I will have some of these adults/sub adults avaliable at the end of june. They are a very easy to keep communial species native to Saharan Africa and most of the Middle East, Look absolutely stunning as a group



















They will be £5 each plus post RMSD £5.95, 10% discount for 15 or more


----------



## GazEmm (Jul 11, 2006)

Nice pics...wish i hadnt seen them mind. Was undecided between one of these and a desert hairy. Just as i thought i had made my mind up on the desert hairys i see this post :lol2:

Is there much chance on cannabalism then as i wasnt aware these could be kept easily in groups?

I dont doubt you for a second but i thought i had read that they CAN be kept in groups but the enclosure needs to be large, plenty of hides and make sure they are well fed at all times...or you will come home to one fat scorpion with a lone claw next to it.


----------



## matto2k (Nov 30, 2006)

they need deep moisst sand aswell mind and a water dish


----------



## tarantulabarn (Apr 21, 2005)

GazEmm said:


> Nice pics...wish i hadnt seen them mind. Was undecided between one of these and a desert hairy.

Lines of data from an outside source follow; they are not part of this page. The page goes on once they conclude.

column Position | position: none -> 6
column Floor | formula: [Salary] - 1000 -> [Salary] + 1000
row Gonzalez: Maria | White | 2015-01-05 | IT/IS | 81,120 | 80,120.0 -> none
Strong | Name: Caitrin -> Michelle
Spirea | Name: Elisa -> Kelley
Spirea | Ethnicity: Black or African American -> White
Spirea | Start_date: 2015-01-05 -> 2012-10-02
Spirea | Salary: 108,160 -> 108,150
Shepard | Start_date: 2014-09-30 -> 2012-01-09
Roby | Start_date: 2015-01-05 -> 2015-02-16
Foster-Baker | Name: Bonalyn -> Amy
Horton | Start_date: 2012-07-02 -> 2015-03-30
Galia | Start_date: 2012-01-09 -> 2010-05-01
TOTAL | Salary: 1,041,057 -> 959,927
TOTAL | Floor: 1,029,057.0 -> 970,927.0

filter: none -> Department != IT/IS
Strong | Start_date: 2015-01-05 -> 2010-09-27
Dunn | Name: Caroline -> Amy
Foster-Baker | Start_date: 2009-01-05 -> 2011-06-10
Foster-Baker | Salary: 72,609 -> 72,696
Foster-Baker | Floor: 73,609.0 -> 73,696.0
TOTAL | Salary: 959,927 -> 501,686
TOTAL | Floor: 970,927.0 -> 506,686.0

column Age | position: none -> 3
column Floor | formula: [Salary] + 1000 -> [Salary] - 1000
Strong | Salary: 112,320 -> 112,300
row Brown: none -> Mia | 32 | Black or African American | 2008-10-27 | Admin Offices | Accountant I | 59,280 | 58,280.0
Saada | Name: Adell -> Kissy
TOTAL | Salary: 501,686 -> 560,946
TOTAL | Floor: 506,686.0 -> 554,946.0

Just as i thought i had made my mind up on the desert hairys i see this post :lol2:
> 
> Is there much chance on cannabalism then as i wasnt aware these could be kept easily in groups?
> 
> I dont doubt you for a second but i thought i had read that they CAN be kept in groups but the enclosure needs to be large, plenty of hides and make sure they are well fed at all times...or you will come home to one fat scorpion with a lone claw next to it.

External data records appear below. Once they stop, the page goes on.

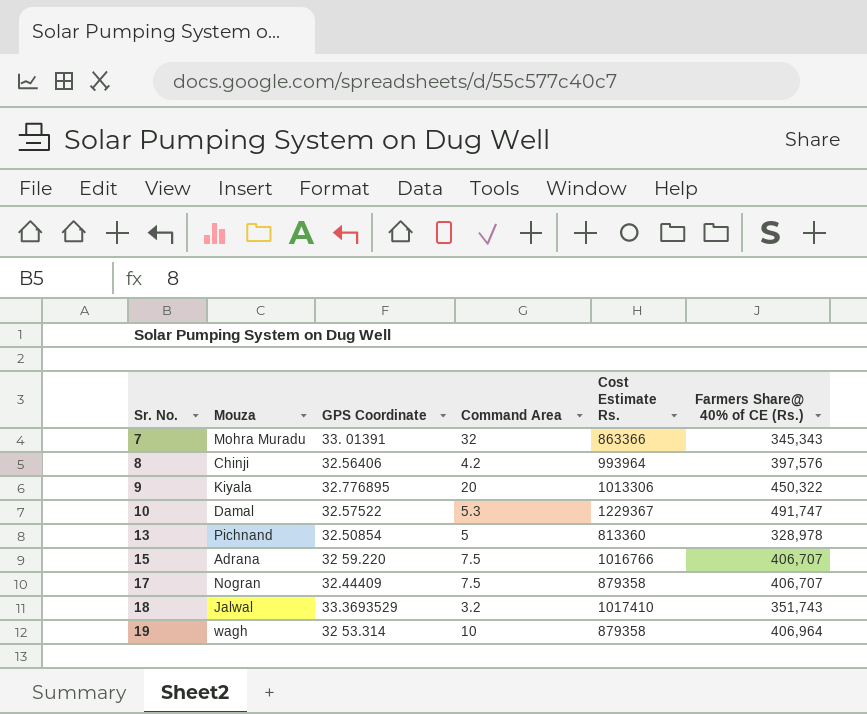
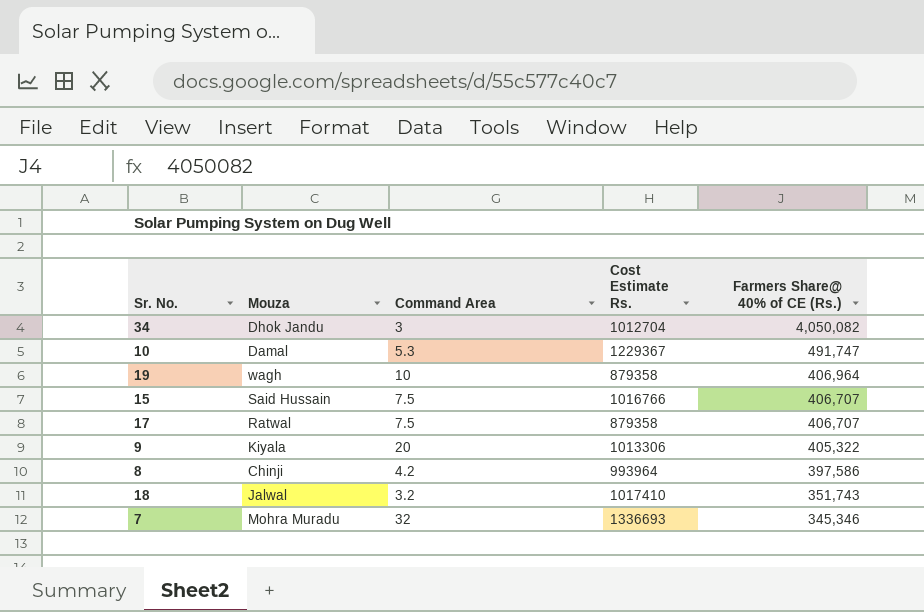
row order: Sr. No. ascending -> Farmers Share@ 40% of CE (Rs.) descending
column GPS Coordinate | position: 3 -> none
row 13: Pichnand | 32.50854 | 5 | 813360 | 328,978 -> none
row 34: none -> Dhok Jandu | 3 | 1012704 | 4,050,082
15 | Mouza: Adrana -> Said Hussain
17 | Mouza: Nogran -> Ratwal
9 | Farmers Share@ 40% of CE (Rs.): 450,322 -> 405,322
8 | Farmers Share@ 40% of CE (Rs.): 397,576 -> 397,586
7 | Cost Estimate Rs.: 863366 -> 1336693
7 | Farmers Share@ 40% of CE (Rs.): 345,343 -> 345,346

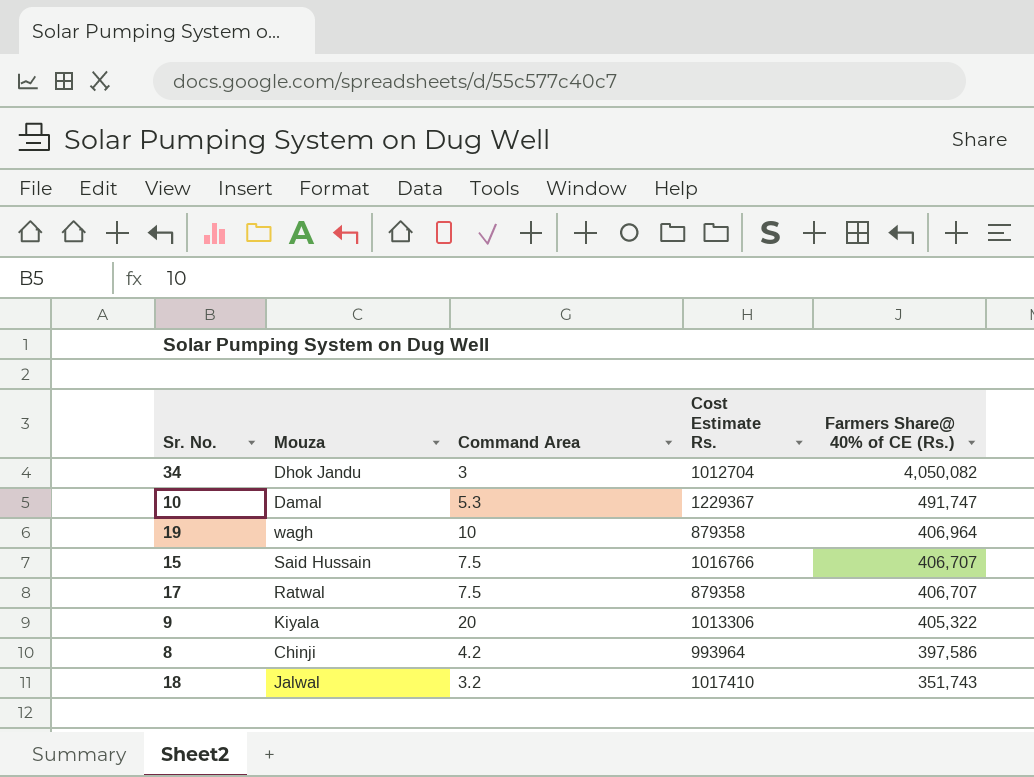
row 7: Mohra Muradu | 32 | 1336693 | 345,346 -> none

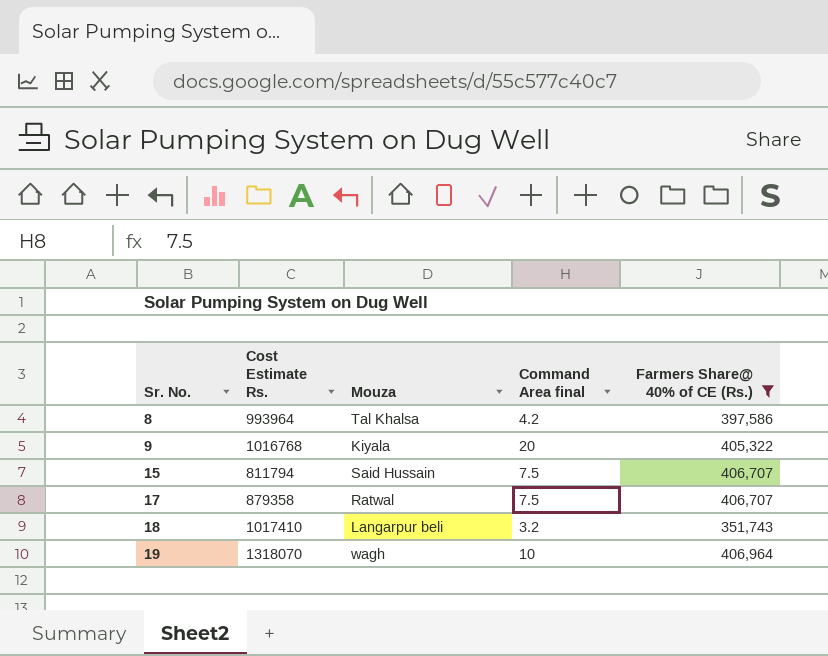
filter: none -> Farmers Share@ 40% of CE (Rs.) <= 406,964
row order: Farmers Share@ 40% of CE (Rs.) descending -> Sr. No. ascending
column Cost Estimate Rs. | position: 4 -> 2
column name: Command Area -> Command Area final
8 | Mouza: Chinji -> Tal Khalsa
9 | Cost Estimate Rs.: 1013306 -> 1016768
15 | Cost Estimate Rs.: 1016766 -> 811794
18 | Mouza: Jalwal -> Langarpur beli
19 | Cost Estimate Rs.: 879358 -> 1318070

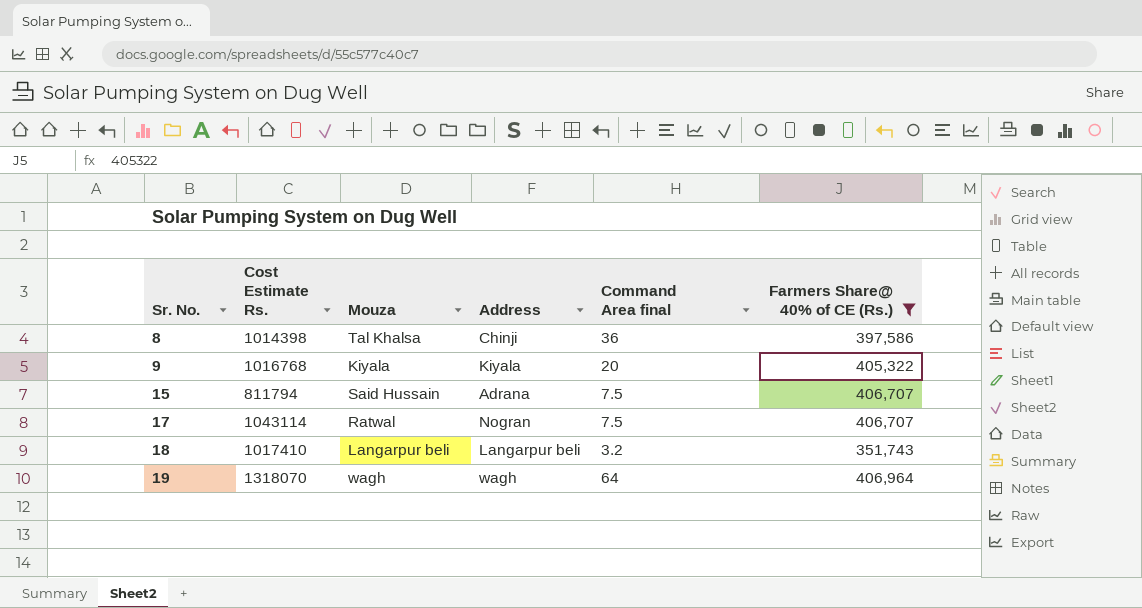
column Address | position: none -> 4
8 | Cost Estimate Rs.: 993964 -> 1014398
8 | Command Area final: 4.2 -> 36
17 | Cost Estimate Rs.: 879358 -> 1043114
19 | Command Area final: 10 -> 64

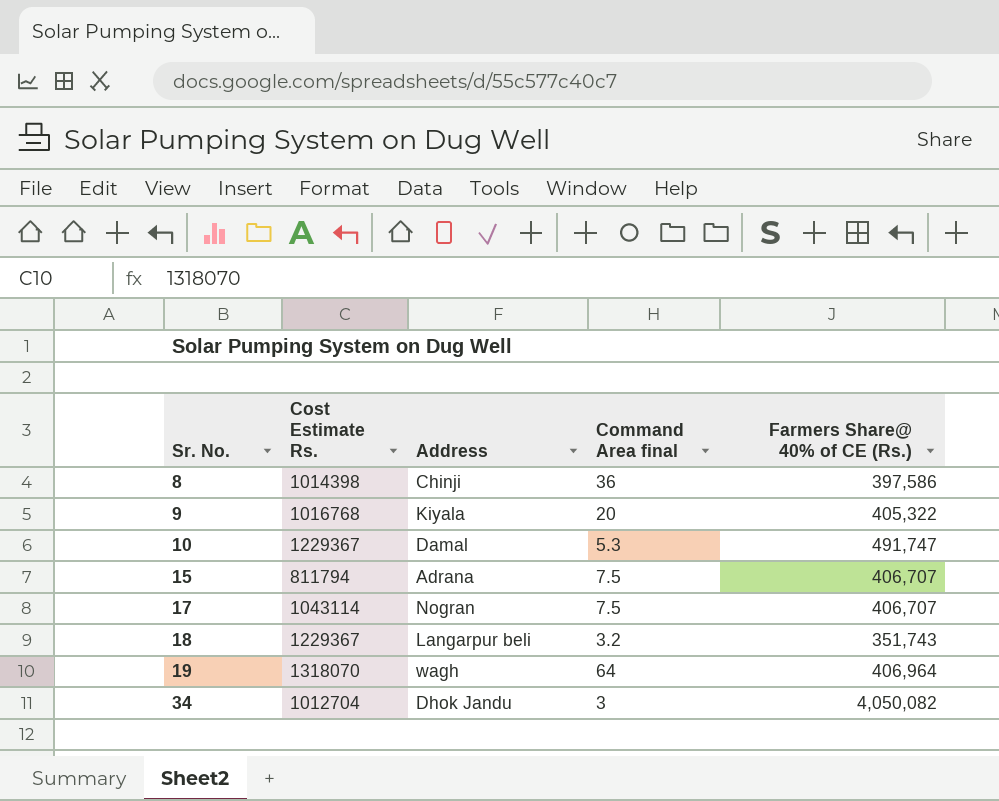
filter: Farmers Share@ 40% of CE (Rs.) <= 406,964 -> none
column Mouza | position: 3 -> none
18 | Cost Estimate Rs.: 1017410 -> 1229367

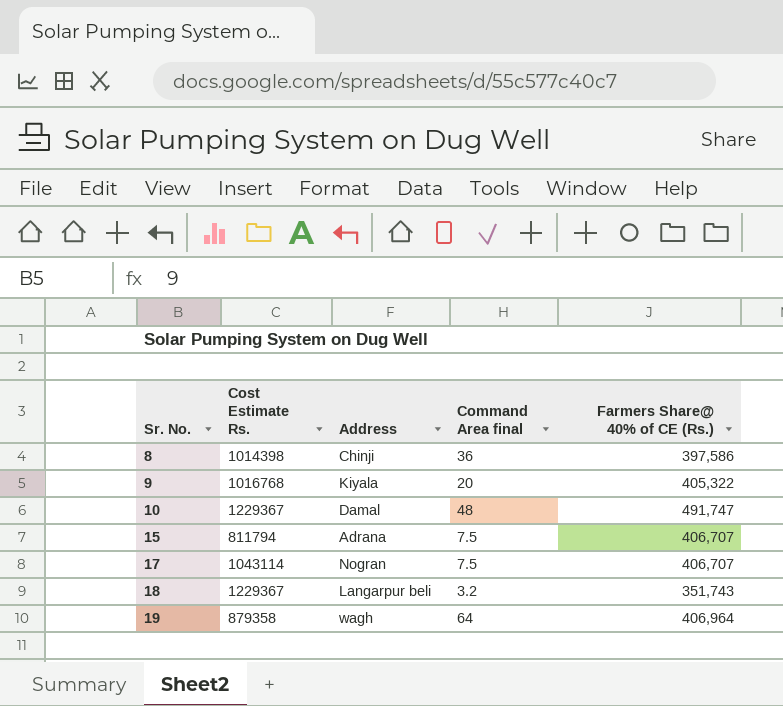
row 34: 1012704 | Dhok Jandu | 3 | 4,050,082 -> none
10 | Command Area final: 5.3 -> 48
19 | Cost Estimate Rs.: 1318070 -> 879358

I think all scorps are capable of a level of cannibalism, the trick is to give them space and plenty of food, also plenty of substrate and crevises to hide


----------



## GazEmm (Jul 11, 2006)

Ok thanks for that.

Whats the score with breeding these then? I know desert hairys are as good as impossible, but thats down to they really dont like eachother and should be kept one per tank.

If these can be kept communally though does that mean are they easier to breed? As i still dont see any CB being offered for sale. Or are there other problems associated with breeding these?


----------



## tarantulabarn (Apr 21, 2005)

Theres not a lot if info on these anywhere, they are one of the newer additions to the hobby, a friend on norway bred these last year and is trying again as we speak, he shold have a paper finished soon, i have a group of 10 that i am hoping to have success with


----------



## GazEmm (Jul 11, 2006)

Yeah i cant find a huge amount on them either, just the basics really.

I may well be interested in some of the ones you may be selling, i fancy getting a few so for these to be communal thats ideal.

Would you need some type of deposit or will it be a 'first come, first serve' basis when you get them in?


----------



## tarantulabarn (Apr 21, 2005)

I will have them on June 28th, i have already got orders for just on half of them, didnt realise they are as popular as they are, so its up to you. you can order and wait for delivery on tuesday 30th or see if there are any left nearer the time


----------



## GazEmm (Jul 11, 2006)

I will hold off for the time being i think...im undecided between these or the h.arizonensis.

I dont want to ask you to keep me any and then let you down closer to the date and i dont want to make a snap decision and send you a deposit.

Cracking scorps either way and good luck with you breeding plans!!


----------



## macro junkie (Oct 27, 2007)




----------



## SiUK (Feb 15, 2007)

they look familiar Scott:lol2:


----------



## AshMashMash (Oct 28, 2007)

Sorry to bump up an old thread, but loving those pics macro junkie!

I just got my self one of these... I think it was from you, at the portsmouth show?

I also didn't know they had eyes at the lateral part of their head like that too!


----------



## Merve (Sep 6, 2008)

GazEmm said:


> Nice pics...wish i hadnt seen them mind. Was undecided between one of these and a desert hairy. Just as i thought i had made my mind up on the desert hairys i see this post :lol2:
> 
> Is there much chance on cannabalism then as i wasnt aware these could be kept easily in groups?
> 
> I dont doubt you for a second but i thought i had read that they CAN be kept in groups but the enclosure needs to be large, plenty of hides and make sure they are well fed at all times...or you will come home to one fat scorpion with a lone claw next to it.


 
They are real carnivores, mine ate his friend the day we got them...


----------



## nick14 (Oct 18, 2008)

*Scorps*



tarantulabarn said:


> I will have some of these adults/sub adults avaliable at the end of june. They are a very easy to keep communial species native to Saharan Africa and most of the Middle East, Look absolutely stunning as a group
> 
> 
> 
> ...


Hi you still got any left ??


----------